This week did not go as I had planned. I left Jacob at school on Monday and did not get far until his teacher called and told me he fell asleep on a chair in the classroom.
When I picked him up he was sleeping in the office on a bench with a blanket, he looked up at me and said, I really wanted to be in school, I haven’t learned enough things today.
My heart is crying when I picture Jacobs kindergarten teacher carrying him from the classroom, the same teacher that a year ago was present when he vomited blood in school, the teacher who tutors him now and who is running marathons to find a cure for leukemia.
On Tuesday we made another try to go to school, but he only lasted a little bit longer. Again I picked him up sleeping at the office.
I called his doctors, worried about the tiredness. scared and reminded of how it all begun at this time of last year. The tiredness, the belly pain…
His doctors reassured me that it was normal. That extreme tiredness is expected at this point of treatment. It’s been a tough long year with heavy treatment.
I felt somewhat relieved but at the same time very sad. I try to prepare for the hard times but its impossible, I’m always hoping, wishing that he will just cruise through these phases without pain or discomfort. And when I see him suffer, when I see him sad, in pain, confused or silent it is unbearable. To not be able to make the bad disappear breaks my heart.

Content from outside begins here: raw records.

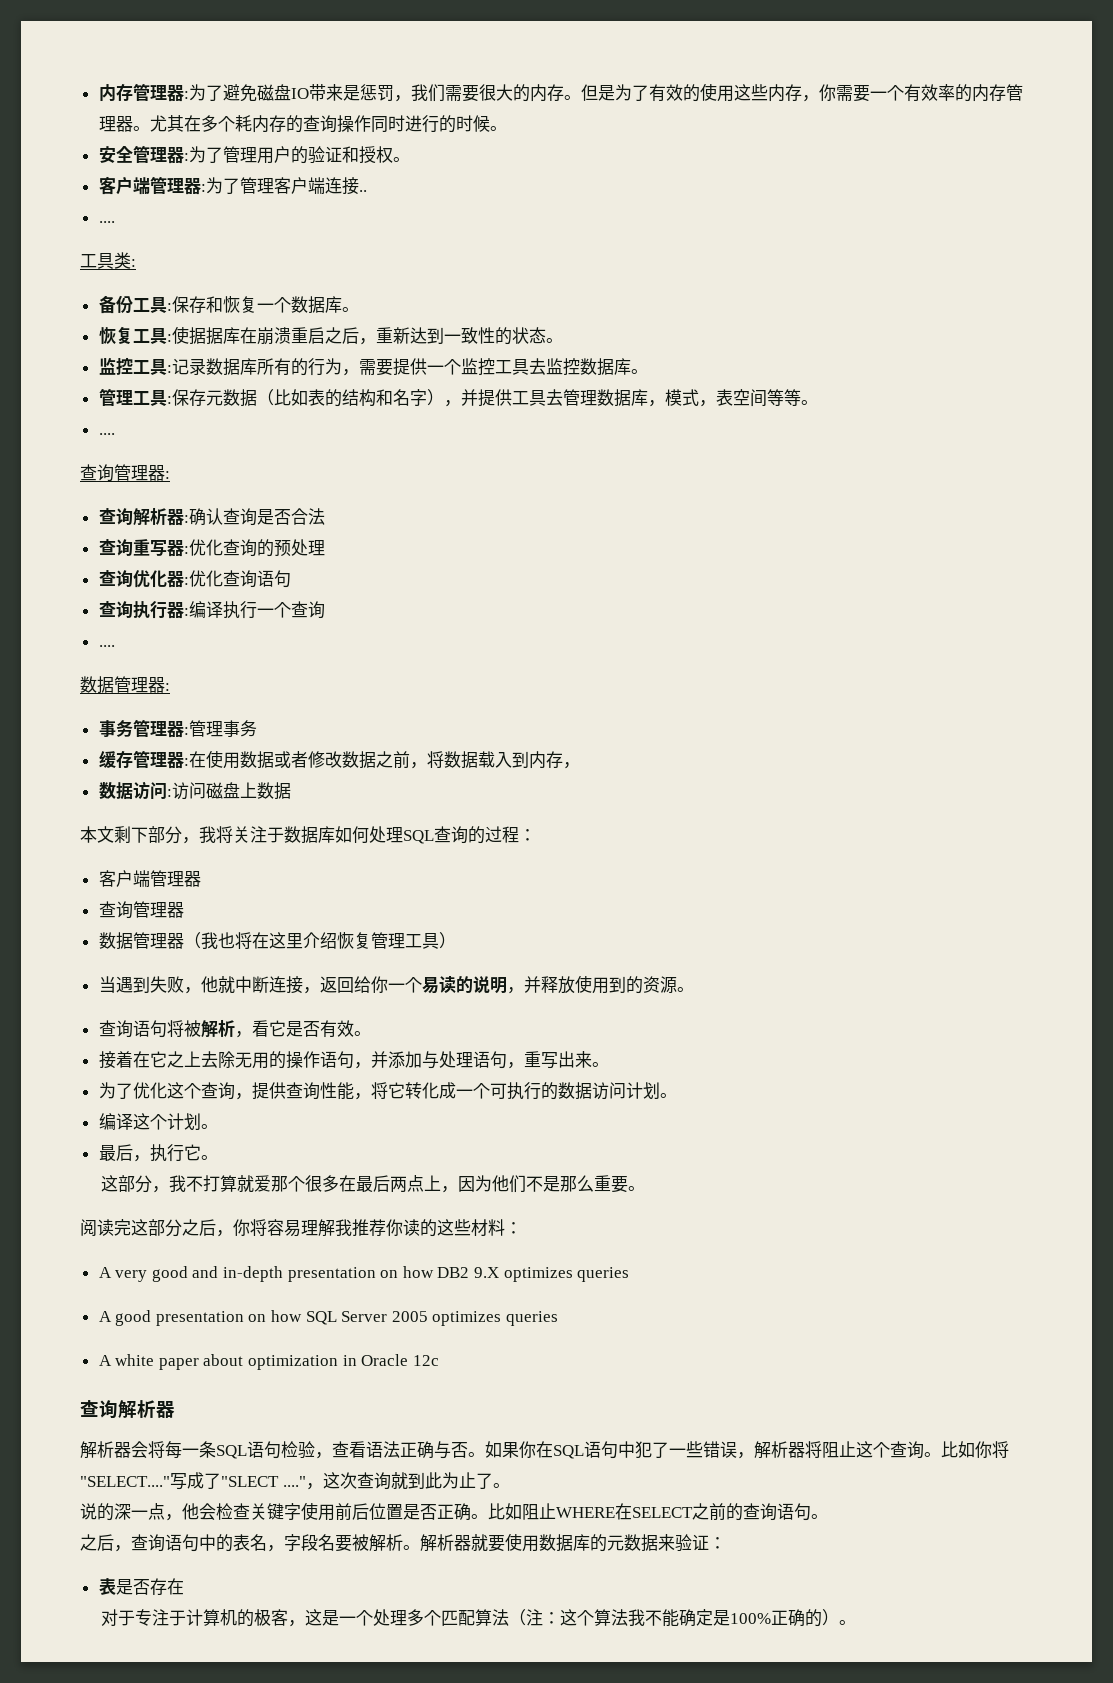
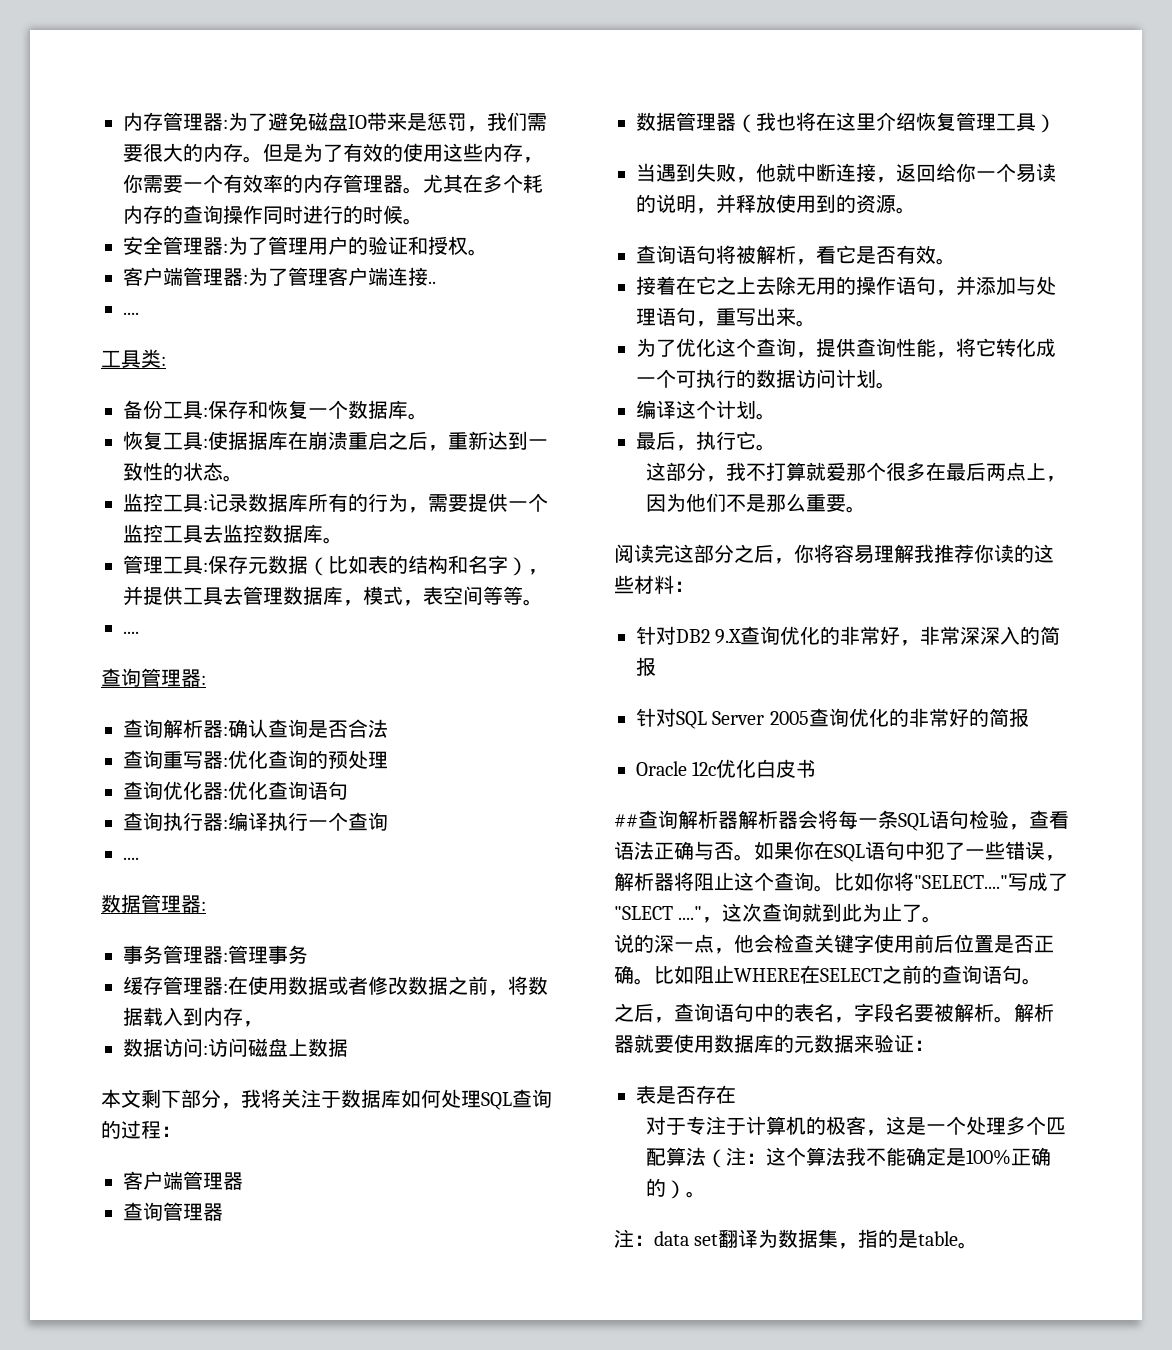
[98,1266,630,1282] [98,1310,559,1326] [98,1354,357,1370] A very good and in-depth presentation on how DB2 9.X optimizes queries // A good presentation on how SQL Server 2005 optimizes queries // A white paper about optimization in -> [636,626,1061,646] [636,657,656,676] [636,708,1029,729] 针对DB2 9.X查询优化的非常好，非常深深入的简报 // 针对SQL Server 2005查询优化的非常好的简报 //
[80,1400,175,1419] // 查询解析器 // -> [716,759,817,778] [614,810,738,829] 优化白皮书 // ##查询解析器
(857, 1622) none -> [614,1229,979,1249] // 注：data set翻译为数据集，指的是table。

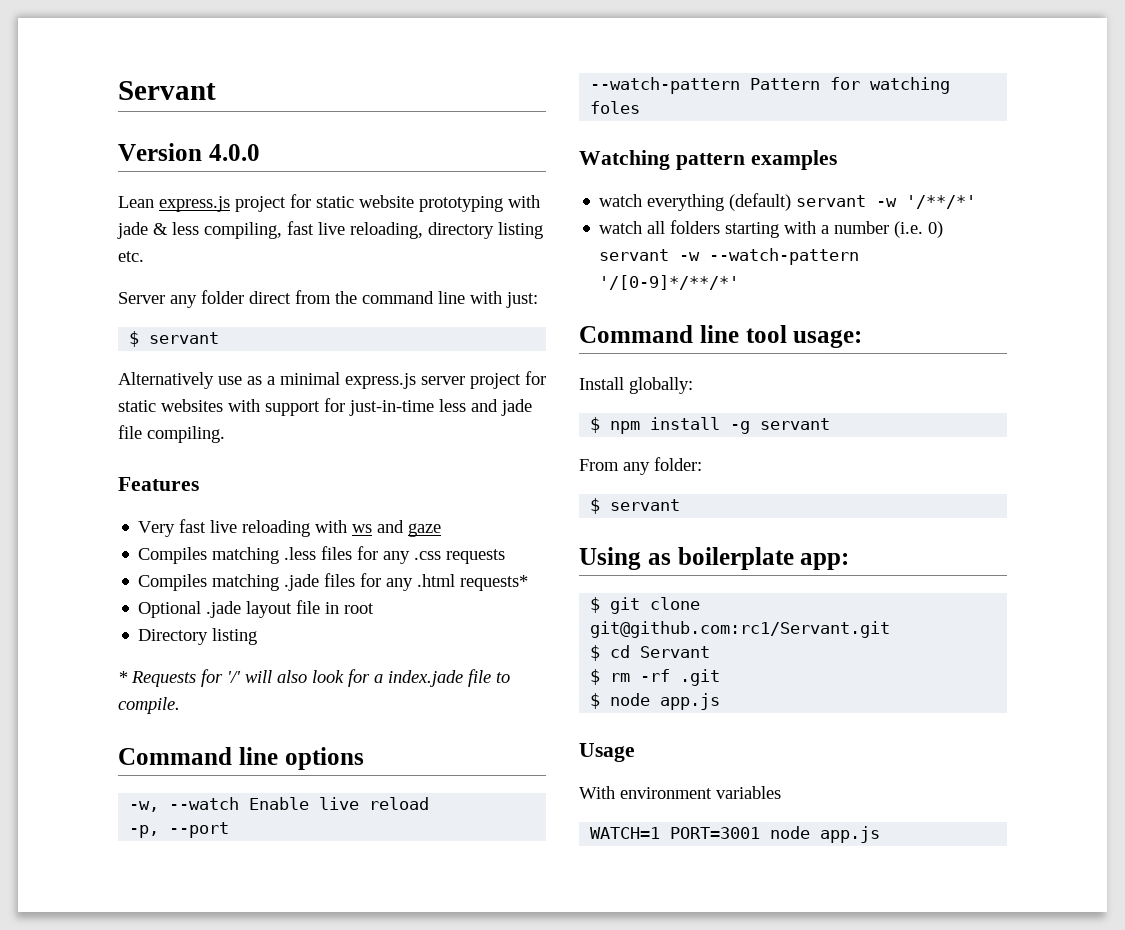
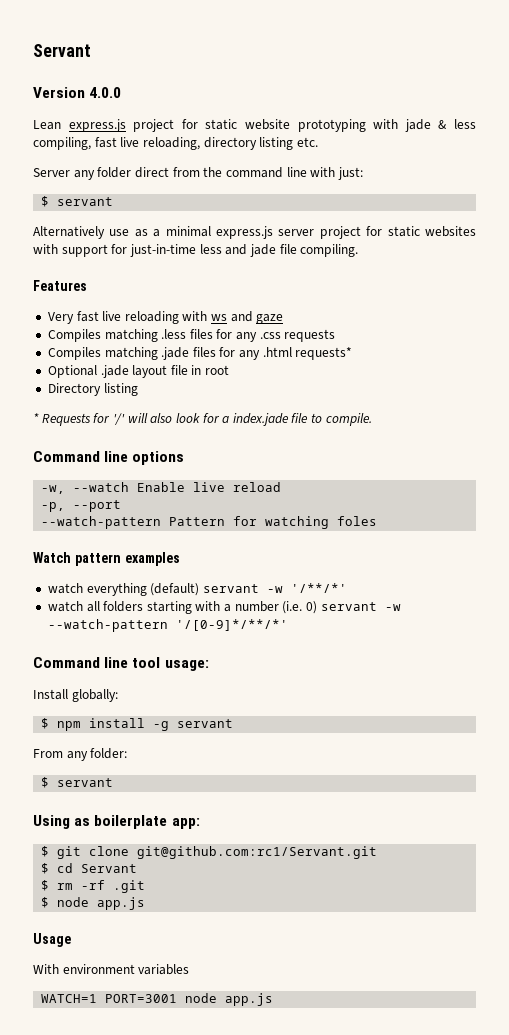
[579,150,670,170] Watching -> [33,552,71,563] Watch

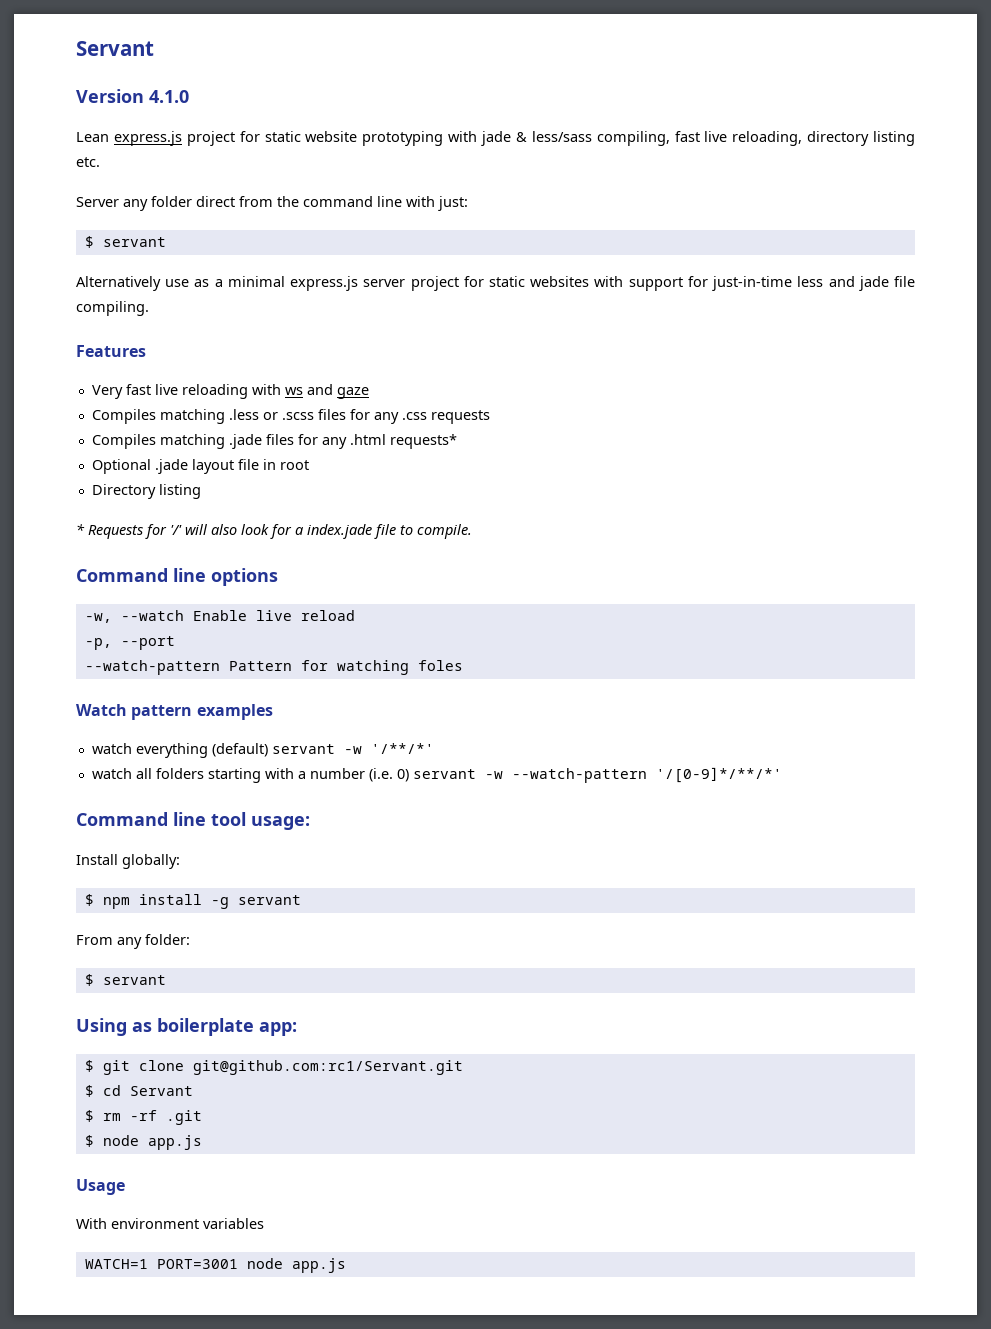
[89,87,122,98] 4.0.0 -> [149,90,189,103] 4.1.0
[454,119,477,129] less -> [531,131,592,142] less/sass
(187, 334) none -> [262,412,314,420] or .scss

Jacob did not go to school any more this week, he has been home. most of the time he spent on the couch watching curious george and craving different foods, or not knowing what he wants but telling he is hungry. So I have spent my time cooking, meat with garlic butter, chicken, shrimp in olive oil with garlic and bread, cherry tomatoes, home made pasta, and driving down to mc Donald’s when he caves fries…
Yesterday we had a clinic appointment, Jacob had labs, we met the doctor and got chemo. The steroids he has been on has messed with his numbers, in a good way for a few days. His ANC is up at 9828 that is higher that normal and will very soon drop, a lot. I did make sure the high number of white blood cells did not mean he had blasts, cancer cells.
My biggest fear.
Jacob asked the doctor if the high ANC ment he can do whatever he wants and the doctor laughed and said, almost…
today I was very happy that Jacob had enough energy to go to his friends birthday party, seeing him play, run and smile gives me strength.